Streaming SVE Mode and Non-streaming SVE Mode

Most SME instructions are only available in Streaming SVE mode. The streaming vector length (SVL) in Streaming SVE mode may differ from the non-streaming vector length (NSVL).

The expectation is: SVL should be longer than or equal to NSVL, that is, SVL >= NSVL. For example, the length of NSVL can be 128-bit, while the length of SVL can be 512-bit.

The SVL of SME can be 128-bit, 256-bit, 512-bit, 1024-bit, or 2048-bit. SVL needs to be a power of 2, and NSVL needs to be a multiple of 128.

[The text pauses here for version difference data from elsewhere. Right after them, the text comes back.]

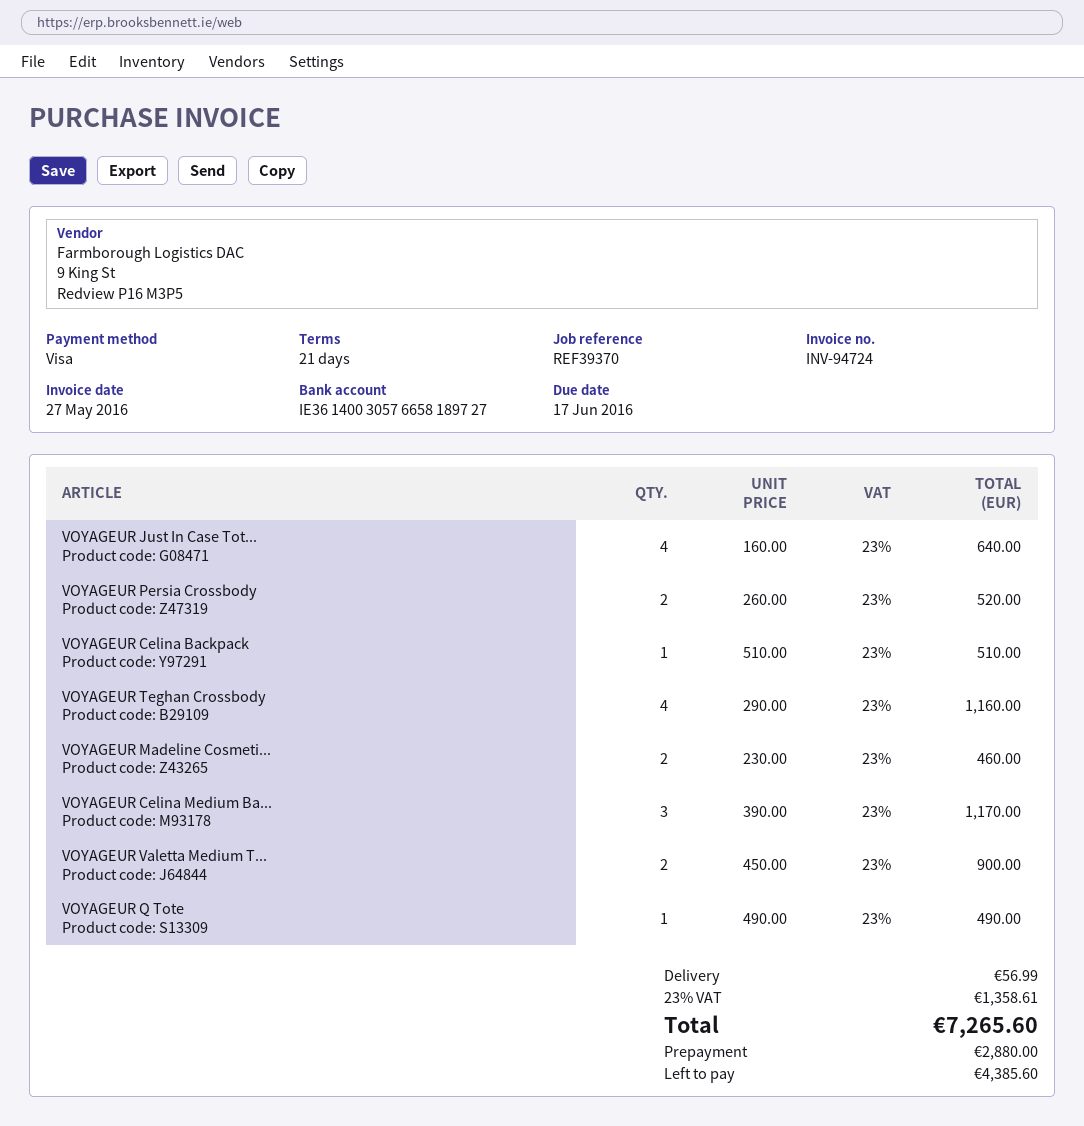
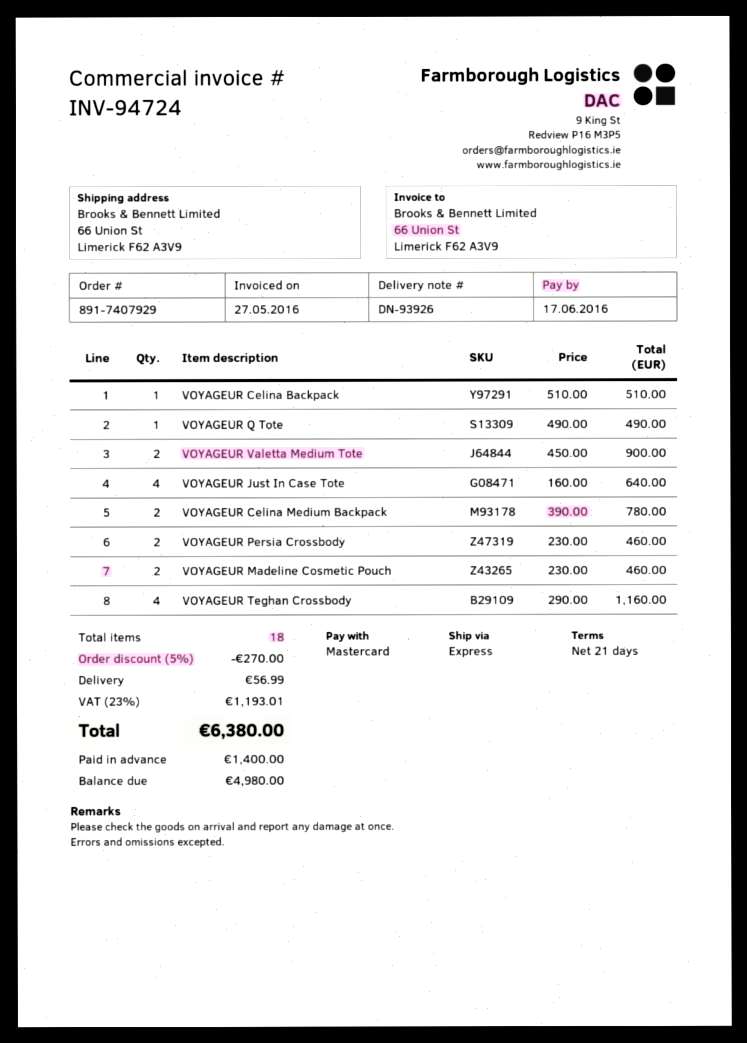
payment method: Visa -> Mastercard
VOYAGEUR Persia Crossbody: 2 x 260.00 = 520.00 -> 2 x 230.00 = 460.00
VOYAGEUR Celina Medium Ba...: 3 x 390.00 = 1170.00 -> 2 x 390.00 = 780.00
discount: none -> 5% = 270.00
tax: 23% = 1358.61 -> 23% = 1193.01
total: 7265.60 -> 6380.00
deposit: 2880.00 -> 1400.00
balance: 4385.60 -> 4980.00

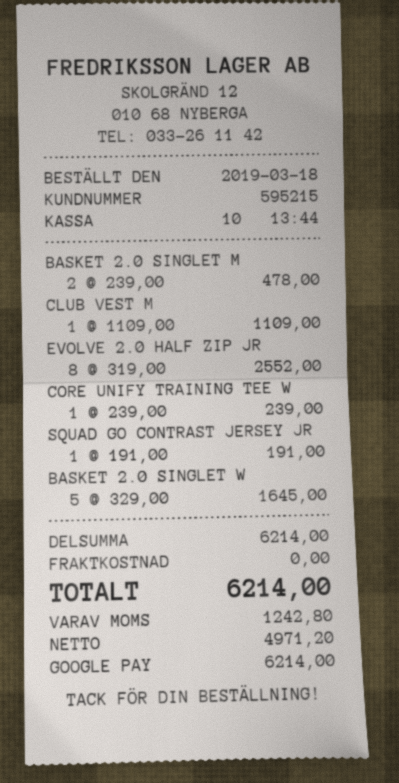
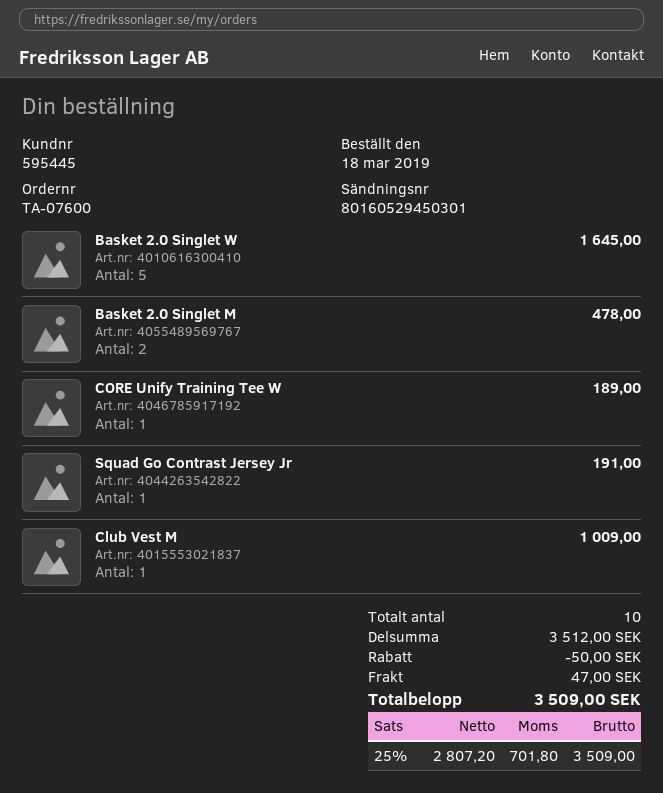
customer number: 595215 -> 595445
CLUB VEST M: 1 for 1109.00 -> 1 for 1009.00
EVOLVE 2.0 HALF ZIP JR: 8 for 2552.00 -> none
CORE UNIFY TRAINING TEE W: 1 for 239.00 -> 1 for 189.00
subtotal: 6214.00 -> 3512.00
discount: none -> 50.00
shipping: 0.00 -> 47.00
net: 4971.20 -> 2807.20
tax: 1242.80 -> 701.80
total: 6214.00 -> 3509.00

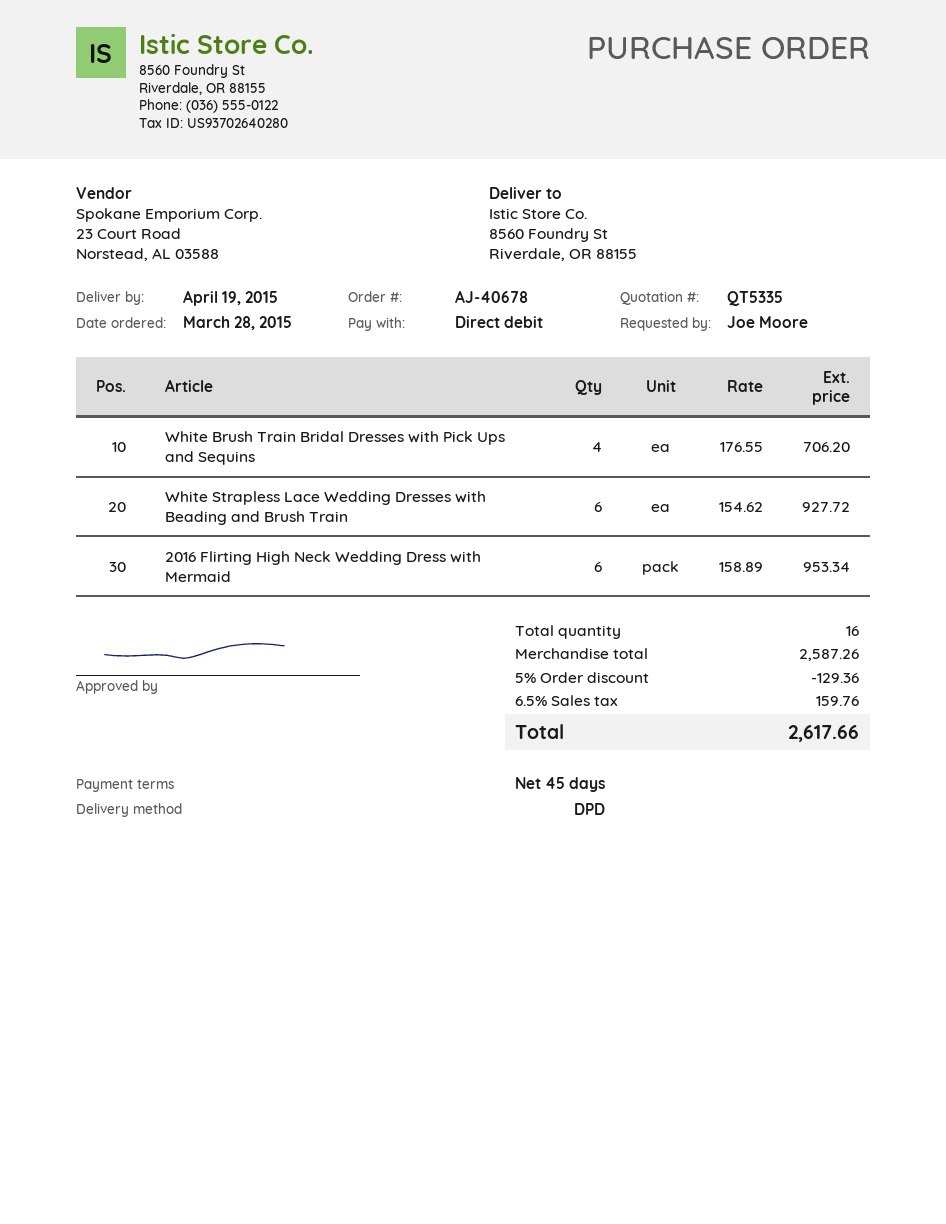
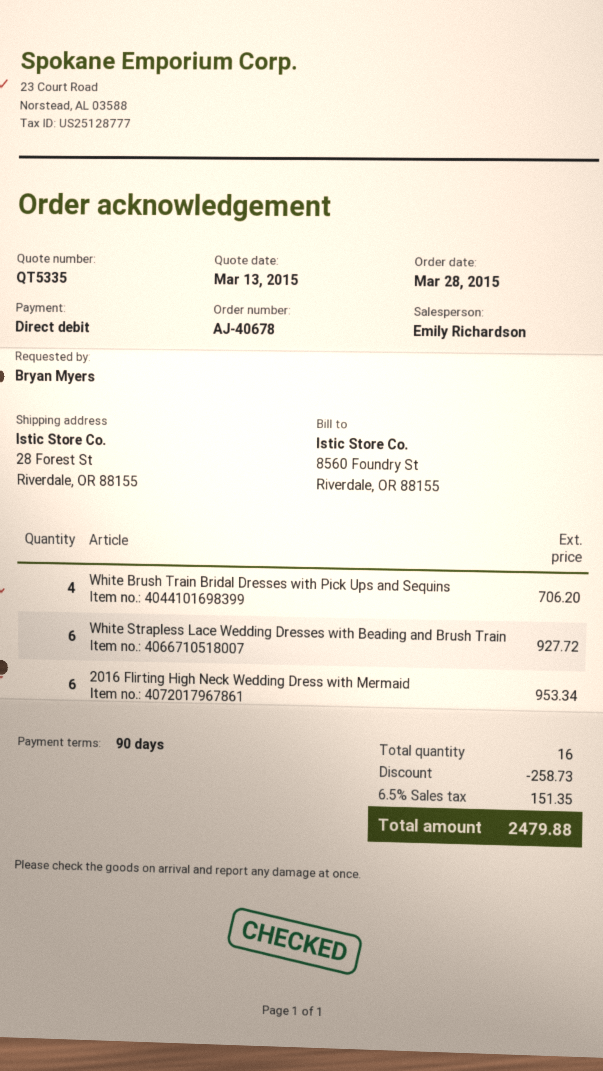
payment terms: 45 days -> 90 days
ordered by: Joe Moore -> Bryan Myers
ship to: 8560 Foundry St, Riverdale, OR 88155 -> 28 Forest St, Riverdale, OR 88155
discount: 129.36 -> 258.73
tax: 6.5% = 159.76 -> 6.5% = 151.35
total: 2617.66 -> 2479.88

Similar to SVE2, the software can control the SMCR_ELx.LEN register bit to set the effective SVL length that EL1, EL2, EL3 want to use (it can be set shorter than the SVL supported by the hardware).

For more information on the Streaming SVE mode, refer to section B1.4.6 of the Arm Architecture Reference Manual (A-profile architecture).

# 3. Switch between Non-streaming and Streaming SVE modes

If the CPU hardware implementation supports both Streaming SVE mode of SME and Non-streaming SVE mode of SVE2, applications can dynamically switch between these two operation modes based on their needs.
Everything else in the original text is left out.